What it all amounts to is that Madrigal’s been busy—particularly as Uber and ridesharing continue to grow at an unprecedented pace. Still, his fervor for both engineering and promoting diversity in engineering hasn’t waned. Not one iota.
“I’ve seen the culture shift at Uber. We’ve had a lot of changes in practices and personnel,” Madrigal says. “I always wonder, ‘Have I finished making the maximum impact that I can here? Would I want my daughter to work here one day?’ Now we’re at a point where I’m like, ‘Heck yeah.’ Being a tenured employee and being a part of the ERG’s growth has been empowering, and it’s why, at my core, I love being a manager.”
Mapping a Route
“One member of Los Ubers that I helped come out of his shell was this particular engineer, Benito Sanchez. Benito came from a small town close to Oaxaca in Mexico, where his first language was the indigenous tongue Triqui, and he later learned his second, Spanish. Eventually, at about the age of ten, he was brought up to California by his parents, who worked on the farms. He was in and out of high school, while helping his parents pick lettuce.

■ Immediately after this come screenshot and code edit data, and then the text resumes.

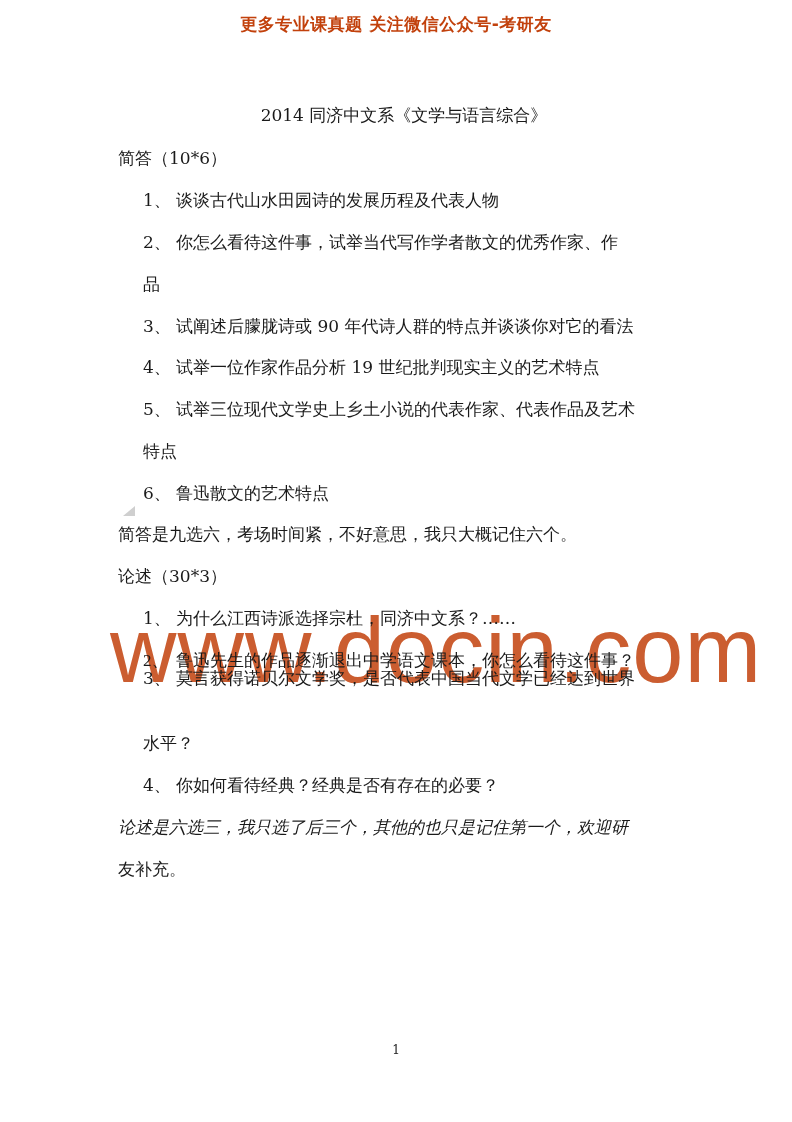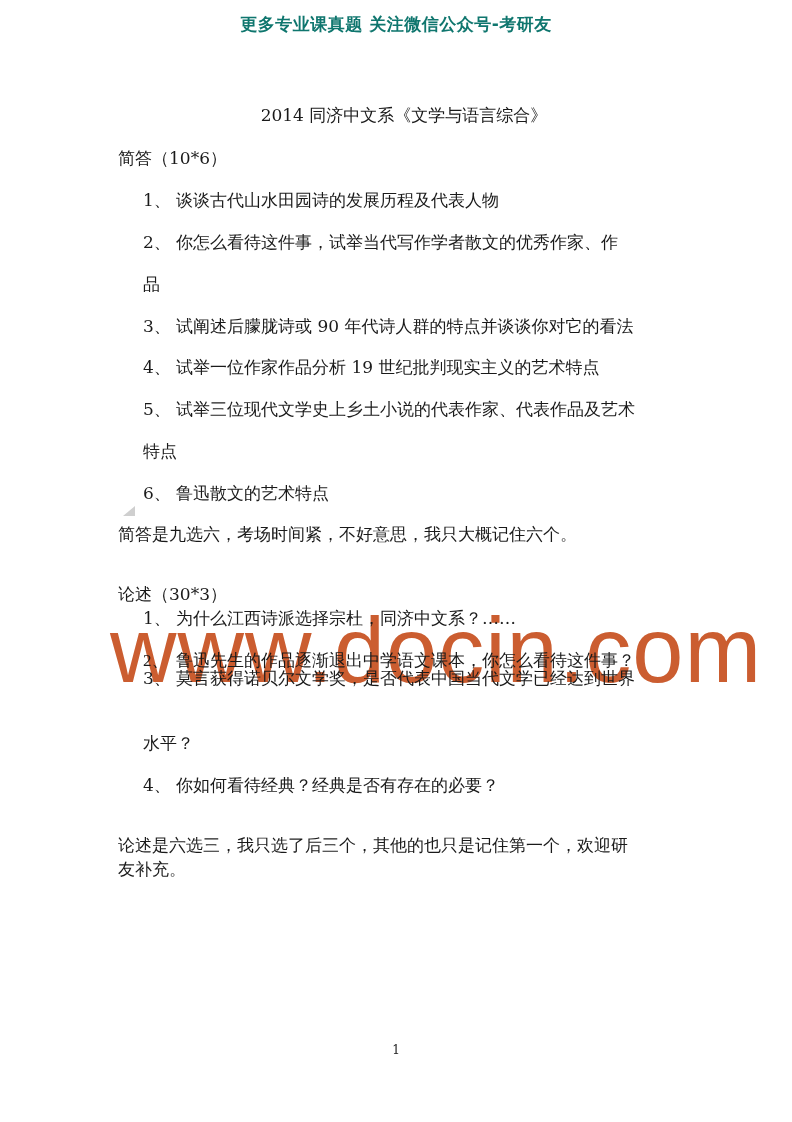--- a/index.html
+++ b/index.html
@@ -24,7 +24,7 @@
       font-family: "DejaVu Sans", "Liberation Sans", sans-serif;
       font-weight: bold;
       font-size: 17px;
-      color: #0f766e;
+      color: #c2410c;
       letter-spacing: 0.5px;
     }
     .watermark {

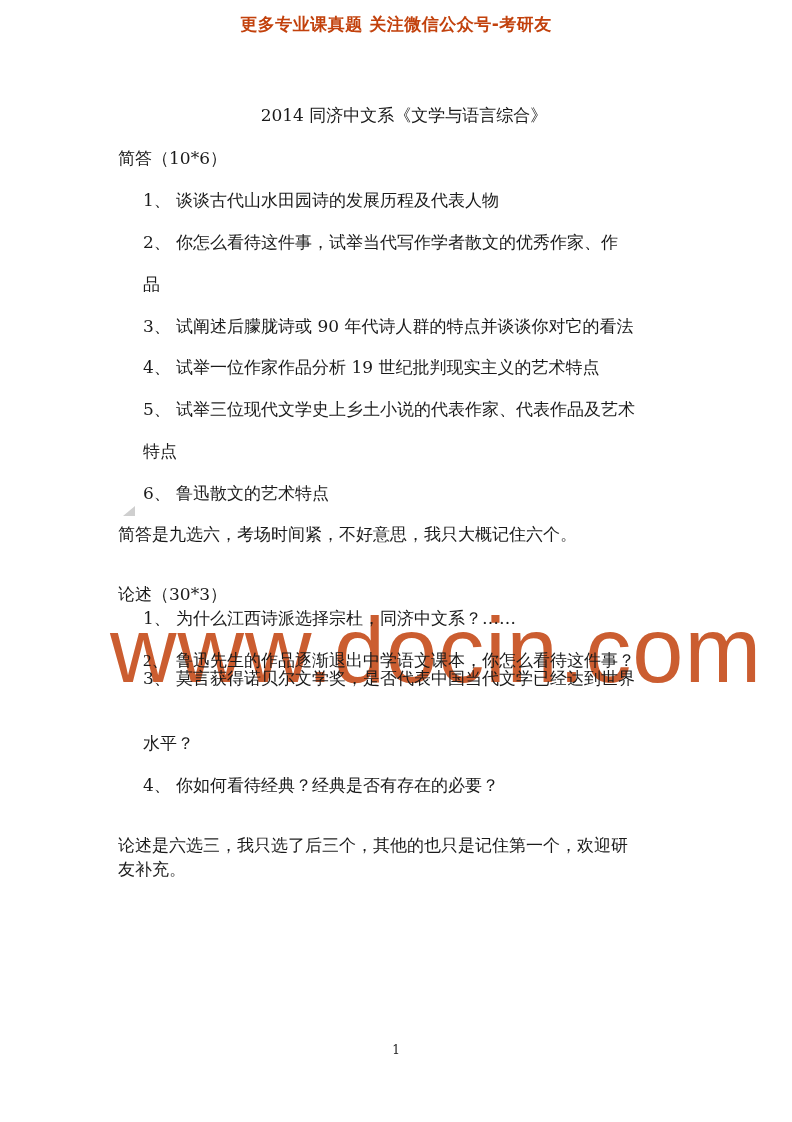--- a/index.html
+++ b/index.html
@@ -136,7 +136,7 @@
 
   <div class="line sec" style="top:523px;">简答是九选六，考场时间紧，不好意思，我只大概记住六个。</div>
 
-  <div class="line sec" style="top:583px;">论述（30*3）</div>
+  <div class="line sec" style="top:565px;">论述（30*3）</div>
 
   <div class="line item" style="top:607px;">
     <span class="num">1、</span><span>为什么江西诗派选择宗杜，同济中文系？……</span>

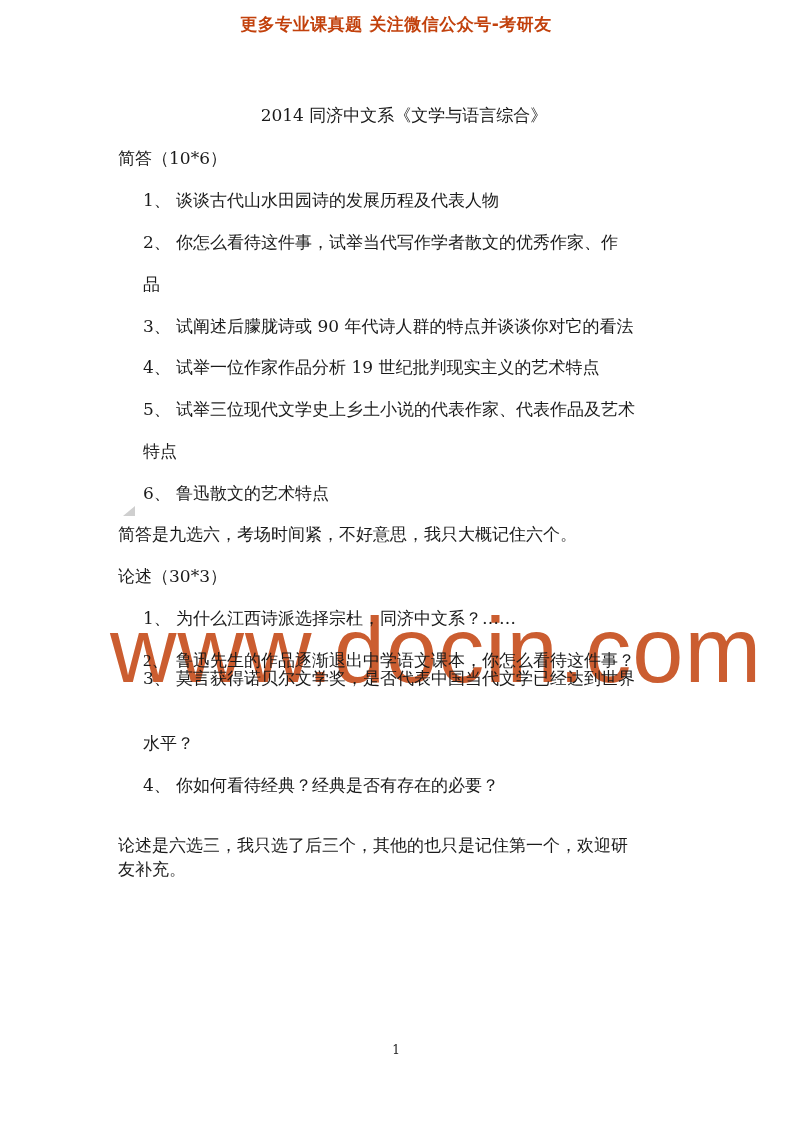--- a/index.html
+++ b/index.html
@@ -155,7 +155,7 @@
     <span class="num">4、</span><span>你如何看待经典？经典是否有存在的必要？</span>
   </div>
 
-  <div class="line sec" style="top:834px;">论述是六选三，我只选了后三个，其他的也只是记住第一个，欢迎研</div>
+  <div class="line sec" style="top:816px;font-style:italic;">论述是六选三，我只选了后三个，其他的也只是记住第一个，欢迎研</div>
   <div class="line sec" style="top:858px;font-family:Liberation Mono, monospace;">友补充。</div>
 
   <div class="page-num">1</div>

“He ended up going to California State University in Monterrey, which was one of the closest universities to him. It turns out he had a natural appetite for learning, development, and coding in computer science. So eventually, one of our directors recruited him as an intern and he did so well that when he graduated, Uber offered him a full-time job. And he still works here. Now, he shares his story publicly.”